Transcribe only the part of the listing below that begins at the line containing "--file <filename>: write" and runs to its final line, keeping both ends.

________________________________________

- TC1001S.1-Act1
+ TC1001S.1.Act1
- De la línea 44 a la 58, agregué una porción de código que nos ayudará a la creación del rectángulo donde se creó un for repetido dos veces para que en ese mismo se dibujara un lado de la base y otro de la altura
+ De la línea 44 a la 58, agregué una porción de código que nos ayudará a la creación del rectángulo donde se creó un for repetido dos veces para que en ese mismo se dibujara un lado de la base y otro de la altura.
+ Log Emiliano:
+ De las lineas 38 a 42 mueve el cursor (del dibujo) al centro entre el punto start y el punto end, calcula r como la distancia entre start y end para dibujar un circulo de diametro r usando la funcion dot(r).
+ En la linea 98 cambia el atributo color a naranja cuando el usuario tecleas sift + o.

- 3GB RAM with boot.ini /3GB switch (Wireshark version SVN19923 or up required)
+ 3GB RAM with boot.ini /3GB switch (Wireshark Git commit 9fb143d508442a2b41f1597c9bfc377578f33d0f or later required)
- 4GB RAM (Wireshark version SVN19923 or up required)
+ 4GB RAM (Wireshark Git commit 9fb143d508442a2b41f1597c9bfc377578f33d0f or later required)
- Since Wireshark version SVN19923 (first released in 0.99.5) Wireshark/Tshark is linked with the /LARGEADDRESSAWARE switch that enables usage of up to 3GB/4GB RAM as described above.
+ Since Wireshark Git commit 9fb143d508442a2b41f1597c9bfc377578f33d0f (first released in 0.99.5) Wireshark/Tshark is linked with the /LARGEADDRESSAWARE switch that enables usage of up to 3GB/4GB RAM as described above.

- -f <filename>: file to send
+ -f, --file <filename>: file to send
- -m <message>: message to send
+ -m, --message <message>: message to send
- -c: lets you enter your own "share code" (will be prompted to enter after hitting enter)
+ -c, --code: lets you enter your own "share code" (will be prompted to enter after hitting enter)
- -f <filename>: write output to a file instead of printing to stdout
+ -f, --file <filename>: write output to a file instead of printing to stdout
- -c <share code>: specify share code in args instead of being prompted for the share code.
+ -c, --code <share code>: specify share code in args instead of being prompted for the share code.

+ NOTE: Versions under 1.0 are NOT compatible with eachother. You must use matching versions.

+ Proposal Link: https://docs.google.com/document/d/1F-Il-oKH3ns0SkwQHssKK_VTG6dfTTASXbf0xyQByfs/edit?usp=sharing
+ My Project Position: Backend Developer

________________________________________

▶ **Output for this exercise**:
+ -f, --file <filename>: write output to a file instead of printing to stdout
- -c <share code>: specify share code in args instead of being prompted for the share code.
+ -c, --code <share code>: specify share code in args instead of being prompted for the share code.

+ NOTE: Versions under 1.0 are NOT compatible with eachother. You must use matching versions.

+ Proposal Link: https://docs.google.com/document/d/1F-Il-oKH3ns0SkwQHssKK_VTG6dfTTASXbf0xyQByfs/edit?usp=sharing
+ My Project Position: Backend Developer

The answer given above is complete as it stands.